Zillow: Machine learning and data disrupt real estate

Learn how big data and the Zillow Zestimate changed and disrupted real estate. It's an important case study on the power of machine learning models and digital innovation.
Written by Michael Krigsman, Contributor

Anyone buying or selling a house knows about Zillow. In 2006, the company introduced the Zillow Estimate, or Zestimate for short, which uses a variety of data sources and models to create an approximate value for residential properties.

The impact of Zillow's Zestimate on the real estate industry has been considerable, to say the least.

From the home buyer perspective, Zillow's Zestimate enables significant transparency around prices and information that historically was available only to brokers. The company has genuinely democratized real estate information and adds tremendous value to consumers.

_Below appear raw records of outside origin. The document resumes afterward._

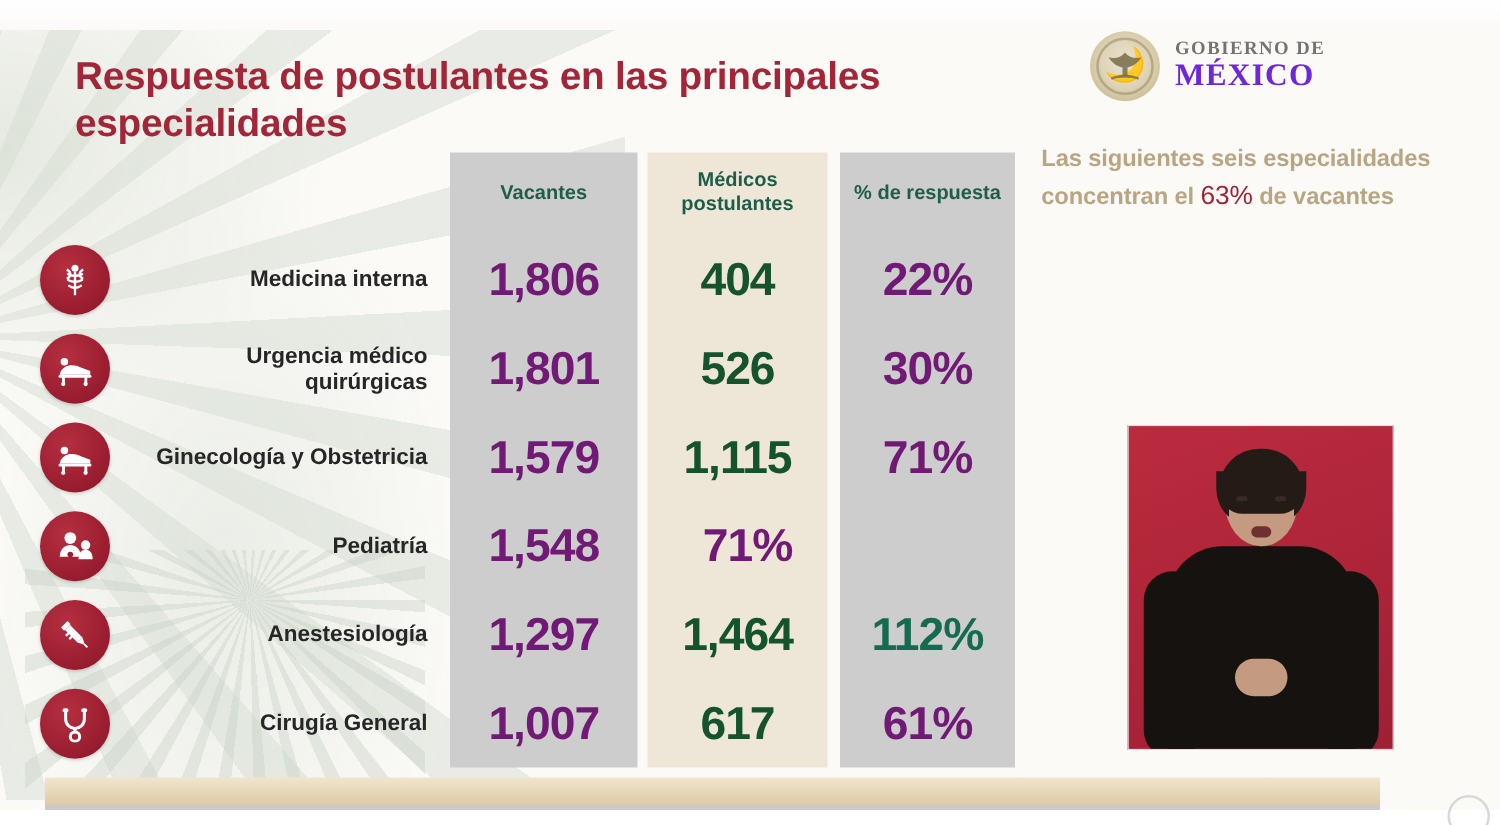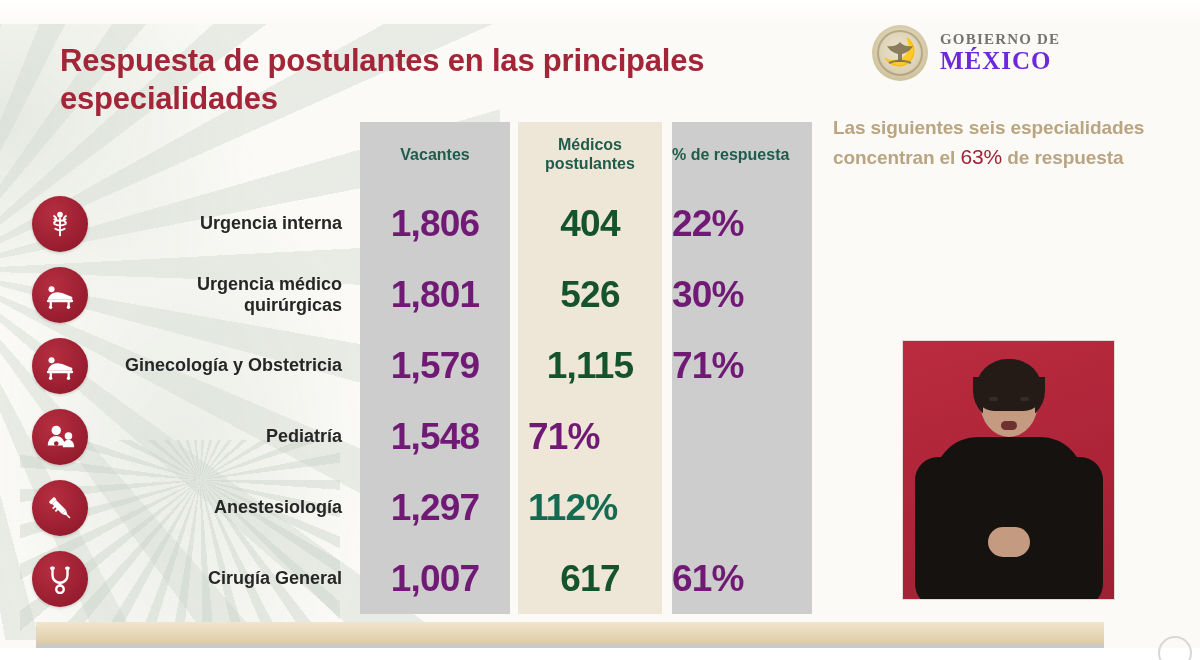--- a/index.html
+++ b/index.html
@@ -84,21 +84,21 @@
   .hrow { height:66px; }
   .drow { height:71px; }
 
   .c-icon  { width:120px; flex:0 0 120px; display:flex; justify-content:center; align-items:center; }
   .c-label { width:240px; flex:0 0 240px; padding-right:18px; text-align:right;
              font-size:18px; font-weight:bold; color:#262626; line-height:1.14; }
   .c-v1 { width:150px; flex:0 0 150px; text-align:center; }
   .gap1 { width:8px; flex:0 0 8px; }
   .c-v2 { width:144px; flex:0 0 144px; text-align:center; }
   .gap2 { width:10px; flex:0 0 10px; }
-  .c-v3 { width:140px; flex:0 0 140px; text-align:left; }
+  .c-v3 { width:140px; flex:0 0 140px; text-align:center; }
 
   .hcell { font-size:16px; font-weight:bold; color:#1f5c4a; line-height:1.16; }
 
   .num  { font-size:37px; font-weight:bold; letter-spacing:-.8px; }
   .n-red  { color:#701a75; }
   .n-gold { color:#14532d; }
   .n-teal { color:#156b51; }
 
   
   .ic {
@@ -179,21 +179,21 @@
         <path d="M17 4 C14 8 9 9 4 8 C7 13 11 15 15 16 L15 22 L11 24 L23 24 L19 22 L19 16 C23 15 27 13 30 8 C25 9 20 8 17 4 Z" fill="#7e7250" opacity=".9"></path>
         <path d="M6 25 C12 22 22 22 28 25" stroke="#7e7250" stroke-width="2" fill="none" opacity=".85"></path>
       </svg>
     </div>
     <div id="logotext">
       <div class="l1">GOBIERNO DE</div>
       <div class="l2">MÉXICO</div>
     </div>
   </div>
 
-  <div id="note"><span>Las siguientes seis especialidades concentran el </span><span class="hl">63%</span><span> de respuesta</span></div>
+  <div id="note"><span>Las siguientes seis especialidades concentran el </span><span class="hl">63%</span><span> de vacantes</span></div>
 
   <div class="band" id="band1"></div>
   <div class="band" id="band2"></div>
   <div class="band" id="band3"></div>
 
   <div id="table">
 
     <div class="hrow">
       <div class="c-icon"></div>
       <div class="c-label"></div>
@@ -208,21 +208,21 @@
       <div class="c-icon">
         <div class="ic">
           <svg width="30" height="30" viewBox="0 0 32 32" aria-hidden="true">
             <path d="M16 3 a3 3 0 0 1 3 3 a3 3 0 0 1-3 3 a3 3 0 0 1-3-3 a3 3 0 0 1 3-3z" fill="#fff"></path>
             <rect x="15" y="9" width="2" height="20" fill="#fff"></rect>
             <path d="M9 7 C13 9 13 13 9 15 M23 7 C19 9 19 13 23 15" stroke="#fff" stroke-width="2" fill="none"></path>
             <path d="M10 11 C14 13 18 13 22 11 M10 16 C14 18 18 18 22 16 M11 21 C14 23 18 23 21 21" stroke="#fff" stroke-width="2" fill="none" stroke-linecap="round"></path>
           </svg>
         </div>
       </div>
-      <div class="c-label">Urgencia interna</div>
+      <div class="c-label">Medicina interna</div>
       <div class="c-v1"><span class="num n-red">1,806</span></div>
       <div class="gap1"></div>
       <div class="c-v2"><span class="num n-gold">404</span></div>
       <div class="gap2"></div>
       <div class="c-v3"><span class="num n-red">22%</span></div>
     </div>
 
     <div class="drow">
       <div class="c-icon">
         <div class="ic">
@@ -297,20 +297,21 @@
               <rect x="10" y="14" width="5" height="2" fill="#fff"></rect>
               <path d="M13 22 L19 22 L16 28 Z" fill="#fff"></path>
               <rect x="15.2" y="27" width="1.6" height="4" fill="#fff"></rect>
             </g>
           </svg>
         </div>
       </div>
       <div class="c-label">Anestesiología</div>
       <div class="c-v1"><span class="num n-red">1,297</span></div>
       <div class="gap1"></div>
+      <div class="c-v2"><span class="num n-gold">1,464</span></div>
       <div class="gap2"></div>
       <div class="c-v3"><span class="num n-teal">112%</span></div>
     </div>
 
     <div class="drow">
       <div class="c-icon">
         <div class="ic">
           <svg width="30" height="30" viewBox="0 0 32 32" aria-hidden="true">
             <path d="M8 4 L8 12 C8 17 12 20 16 20 C20 20 24 17 24 12 L24 4" stroke="#fff" stroke-width="2.6" fill="none" stroke-linecap="round"></path>
             <rect x="5.4" y="3" width="5" height="3" rx="1.2" fill="#fff"></rect>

For real estate brokers, on the other hand, Zillow is fraught with more difficulty. I asked a top real estate broker working in Seattle, Zillow's home turf, for his view of the company. Edward Krigsman sells multimillion-dollar homes in the city and explains some of the challenges:

Automated valuation methods have been around for decades, but Zillow packaged those techniques for retail on a large scale. That was their core innovation. However, Zillow's data often is not accurate and getting them to fix problems is difficult.

Zillow creates pricing expectations among consumers and has become a third party involved in the pre-sales aspects of residential real estate. Accurate or not, Zillow affects the public perception of home value.

Zillow's market impact on the real estate industry is large, and the company's data is an important influence on many home transactions.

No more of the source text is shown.